Artikel: Hari Bahasa Ibu, Perkokoh Kearifan Lokal Indonesia
Hari
Bahasa Ibu, Perkokoh Kearifan Lokal
Indonesia
Oleh:
Hasan Asyhari,
S.Pd., Gr.
(Guru Sosiologi
SMA IT Gema Nurani Bekasi)
Bahasa merupakan salah satu unsur
budaya universal seperti yang dikemukakan oleh seorang antropolog bernama C.
Kluckhohn. Dalam karyanya yang berjudul Universal
Categories of Culture dan terbit tahun 1953, beliau menempatkan bahasa
sebagai budaya universal. Walau seprimitif kebudayaan suatu masyarakat, tetap
memiliki unsur bahasa. Yang membedakannya adalah tingkat kekompleksitasnya.
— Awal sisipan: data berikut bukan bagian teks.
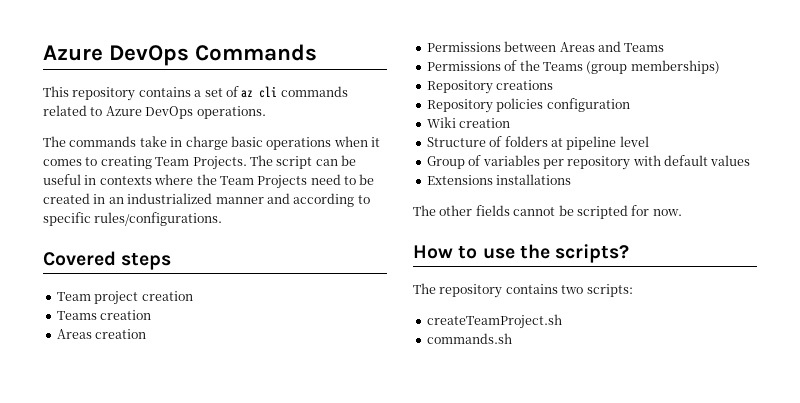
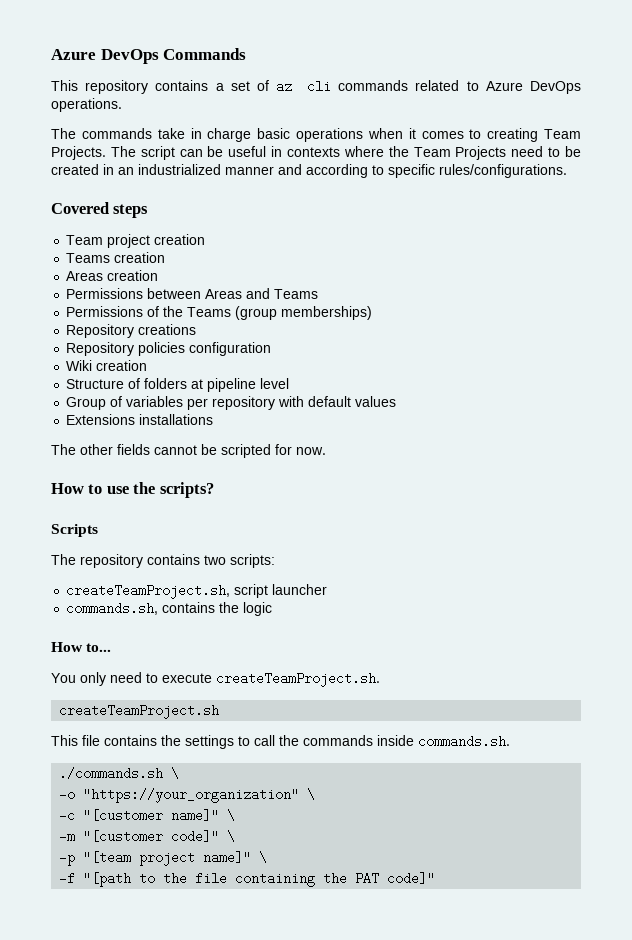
+ Scripts
+ createTeamProject.sh, script launcher
+ commands.sh, contains the logic
+ How to...
+ You only need to execute createTeamProject.sh.
  createTeamProject.sh
- commands.sh
+ This file contains the settings to call the commands inside commands.sh.
+ ./commands.sh \
+ -o "https://your_organization" \
+ -c "[customer name]" \
+ -m "[customer code]" \
+ -p "[team project name]" \
+ -f "[path to the file containing the PAT code]"

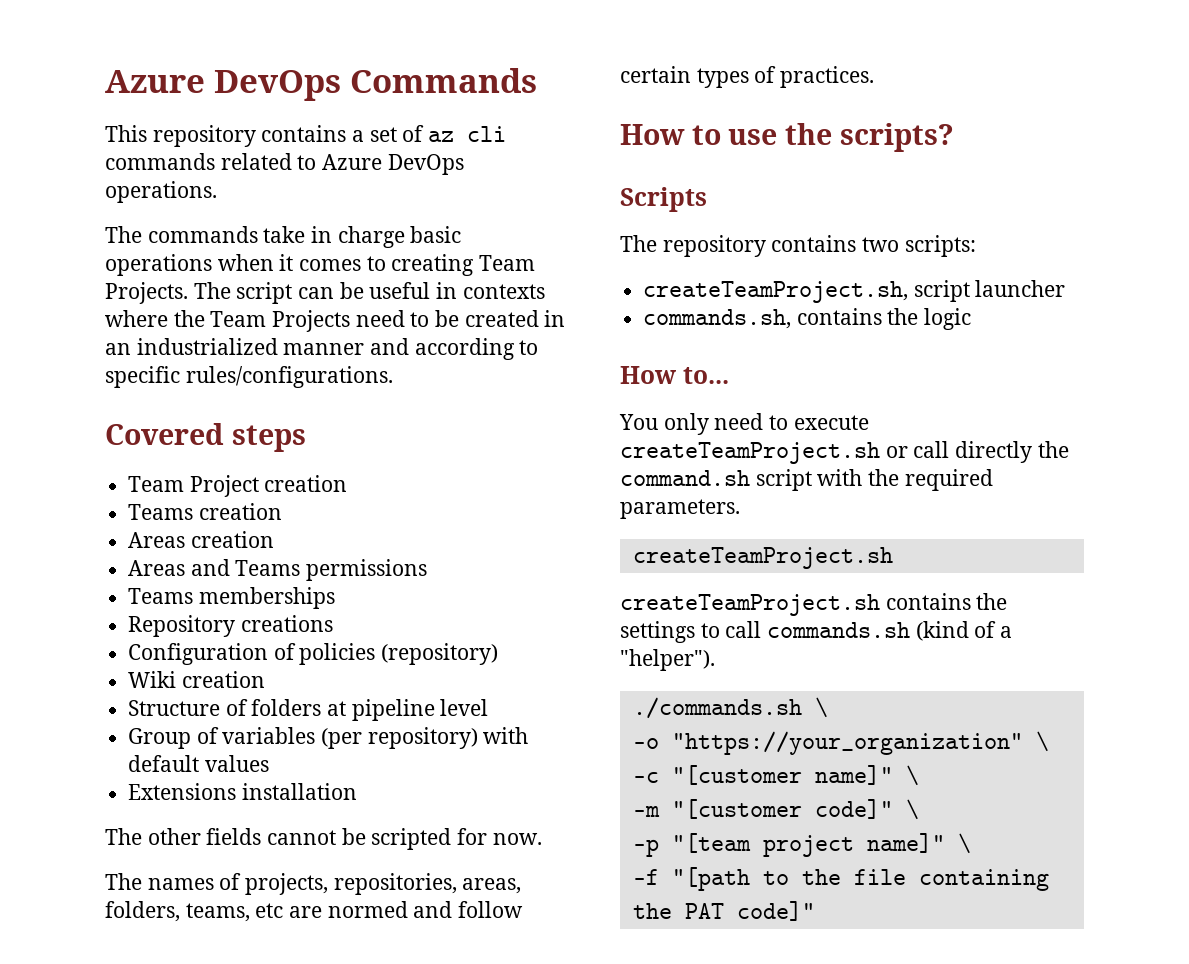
- Team project creation
+ Team Project creation
- Permissions between Areas and Teams
- Permissions of the Teams (group memberships)
+ Areas and Teams permissions
+ Teams memberships
  Repository creations
- Repository policies configuration
+ Configuration of policies (repository)
- Group of variables per repository with default values
+ Group of variables (per repository) with default values
- Extensions installations
+ Extensions installation
+ The names of projects, repositories, areas, folders, teams, etc are normed and follow certain types of practices.
- You only need to execute createTeamProject.sh.
+ You only need to execute createTeamProject.sh or call directly the command.sh script with the required parameters.
- This file contains the settings to call the commands inside commands.sh.
+ createTeamProject.sh contains the settings to call commands.sh (kind of a "helper").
Semakin modern kebudayaan suatu masyarakat, maka semakin berkembang bahasanya.
Bahasa yang berkembang itu juga menentukan sikap masyarakat dalam bertingkah
laku. Bahasa di dunia sangatlah banyak. Mulai dari bahasa internasional hingga
bahasa tradisional, itu lah yang dikenal dengan bahasa ibu atau bahasa daerah
tempat lahir hingga dewasa yang dialami seseorang. Banyak cara yang bisa
dilakukan untuk menjaga agar bahasa ibu tetap ada, salah satunya melalui
peringatan hari bahasa ibu internasional.
Hari
Bahasa Ibu Internasional (International
Mother’s Language Day). Masih banyak orang yang belum tahu akan momen
peringatan tersebut. Masyarakat Indonesia terkhusus pegiat media sosialpun masih
banyak yang tercengang. Saat penulis mengunggah di status whatapps yang pamflet online
tentang peringatan hari bahasa Ibu yang diposting admin Instagram @Kemdikbdud.ri
melalui Badan Pengembangan dan Pembinaan Bahasa. Ada beberapa teman di kontak whatapps
yang bertanya, kemudian penulis menjawab sepengetahuan penulis. Momen
peringatan Hari Bahasa Ibu Internasional tepat digelar tanggal 21 Februari
kemarin di seluruh penjuru dunia. Hari Bahasa Ibu Internasional sudah sejak 17
November 1999 ditetapkan United Nations Educational, Scientific and Cultural
Organization (UNESCO).
Sebagaimana dilansir dari http://citizen6.liputan6.com.,
momen peringatan hari Bahasa Ibu Internasional dilatarbelakangi pada tragedi
tanggal 21 Februari 1952, mahasiswa dan masyarakat di Bengali Timur (sekarang
Bangladesh) turun ke jalan untuk memprotes peminggiran bahasa Bengali oleh
pemerintah pusat Pakistan yang hanya mengakui bahasa Urdu. Sejumlah mahasiswa
tewas menjadi korban kekerasan aparat dalam gerakan bahasa tersebut. Karena
itulah, UNESCO memilih tanggal 21 Februari sebagai Hari Bahasa Ibu Internasional.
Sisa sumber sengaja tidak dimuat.